Four elements of a valid law:
- 1. Must be directed to the common good (objective)
- 2. Must follow practical reason (reasonable steps leading to the common good)
- 3. Must be made by valid lawmaker (ruler within community, holds this position by way of the natural order)
- 4. Must be promulgated (public, written, proclaimed)
Application to A.C. v Manitoba
In assessing the validity ss. 25(8) and 25(9) of the Manitoba Child and Family Services Act, natural law theorists would agree with the majority that the common good of this legislation is to protect all children in the province under 16 years old who wish to direct their medical treatment. This law calls for a judge to balance what an adolescent wants against external factors including the desires of his or her family and doctor. A judge must be satisfied that the child understands his or her medical diagnosis, the consequences of his or her decision and was not influenced by other people. If the court is not satisfied, this law allows a court to act as a safeguard and change the proposed course of treatment so as to ensure the child’s safety. Therefore, ss. 25(8) and 25(9) shield children from harm even if they fail to recognize what is or could be harmful to them. According to the majority, this law is not directed to the benefit of one specific individual, rather it considers multiple interests in an attempt to uphold the common good of protecting children.

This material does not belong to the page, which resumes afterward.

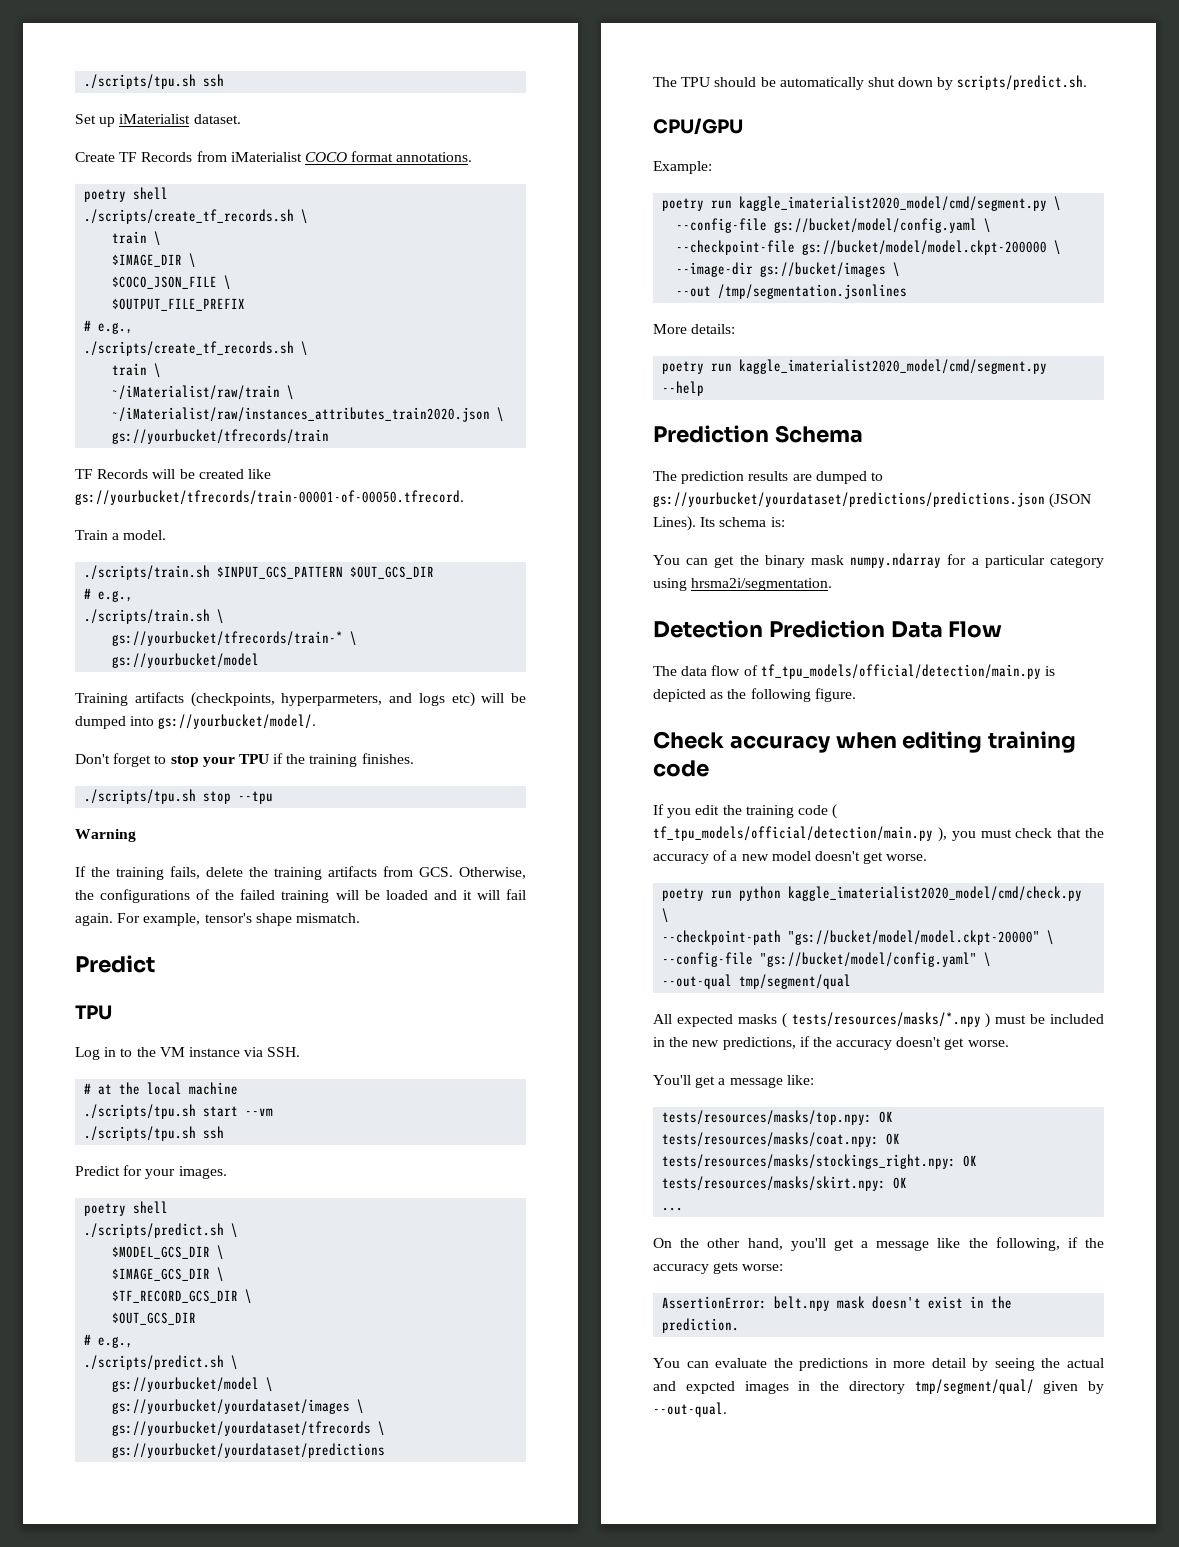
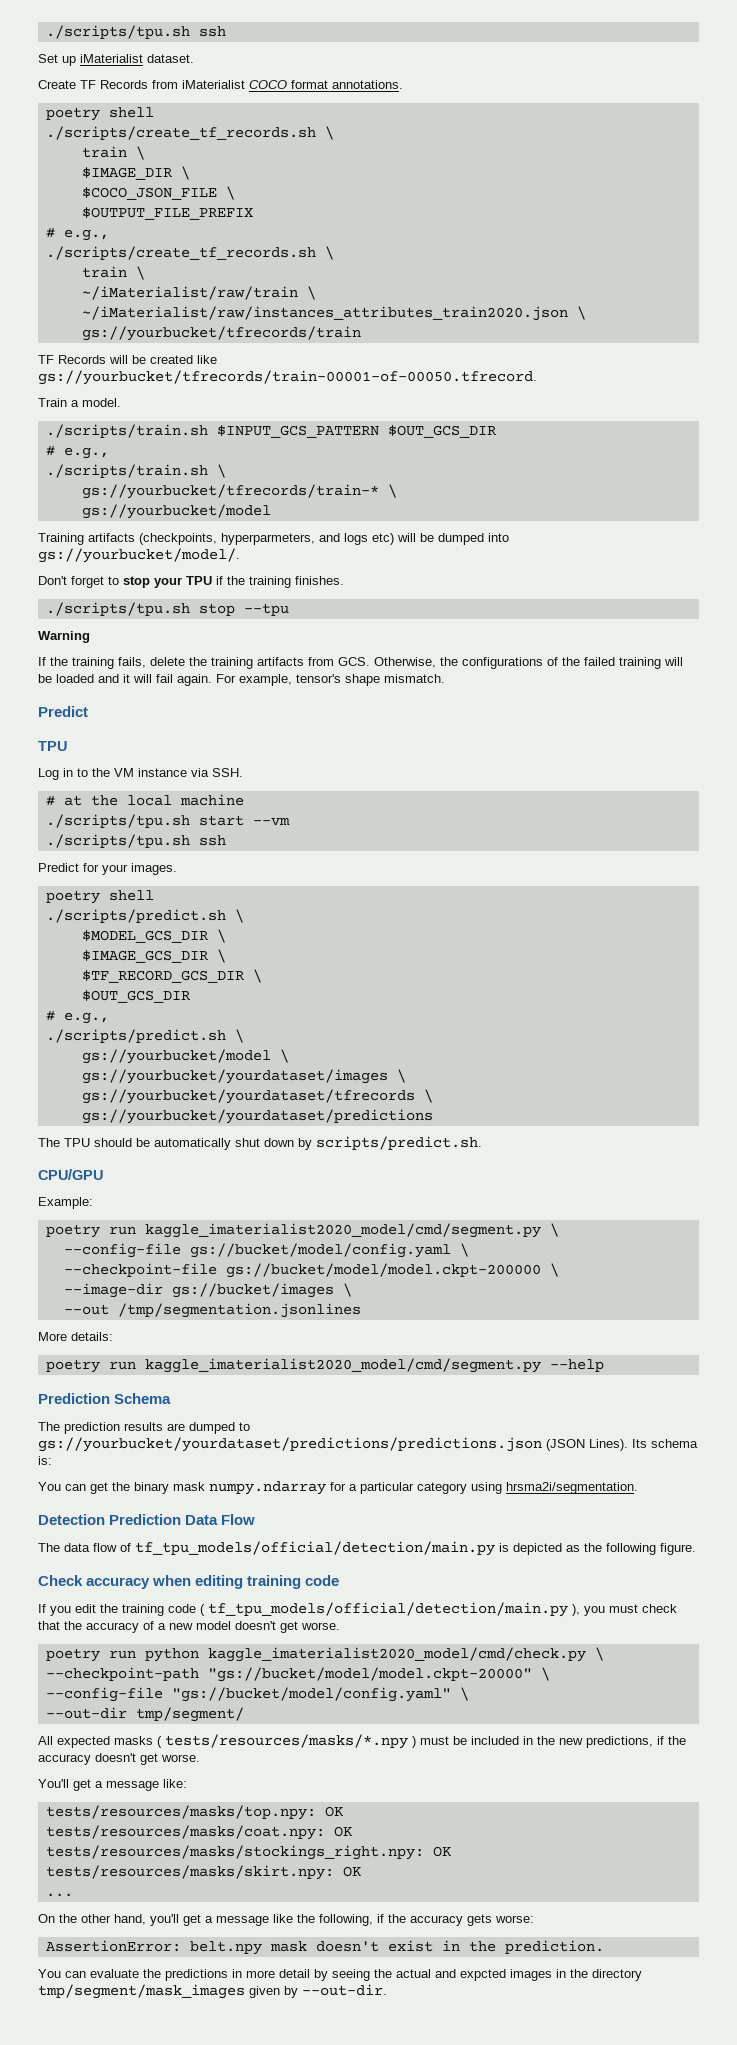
- --out-qual tmp/segment/qual
+ --out-dir tmp/segment/
- You can evaluate the predictions in more detail by seeing the actual and expcted images in the directory tmp/segment/qual/ given by --out-qual.
+ You can evaluate the predictions in more detail by seeing the actual and expcted images in the directory tmp/segment/mask_images given by --out-dir.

In contrast, the dissent argues that a child should be able to make the decision free from the input of a judge. Naturalists would disagree with this ruling and declare the legislation invalid because it goes against the common good. A law of this sort serves to grant individual autonomy.
This law and the majority ruling, naturalists would continue, is reasonable primarily because it limits the age of children in Manitoba who are eligible to make their own medical decisions to those 16 years old and up. While the majority ruled that this is a lenient restriction and courts should address maturity on a case-by-case basis, Thomas Aquinas would approve of the practical reason behind ss. 25(8) and 25(9) because it is in line with how the common good is reached.
The Manitoba Child and Family Services Act was created by government. While the provincial legislature does hold an authoritative position, natural law theorists would argue that it does not constitute a valid lawmaker because it is too concerned with democracy and fairness. This is evidenced by the fact that most members of the legislature are elected. According to naturalists, a valid lawmaker is a person or body that is naturally inclined to rule rather than be ruled, such as a king or queen.
Lastly, ss. 25(8) and 25(9) are part of a published provincial statute that is accessible to the public. Aquinas would assert that writing the law down and proclaiming its purpose to society compels each individual – particularly children and judges however – to follow it. If the legislation had not been pronounced, people in the province of Manitoba would not be compelled to comply with it because they would not be aware of it.
Based on this analysis, Aquinas and other natural law theorists would approve of the decision in this case and find that ss. 25(8) and 25(9) are valid laws.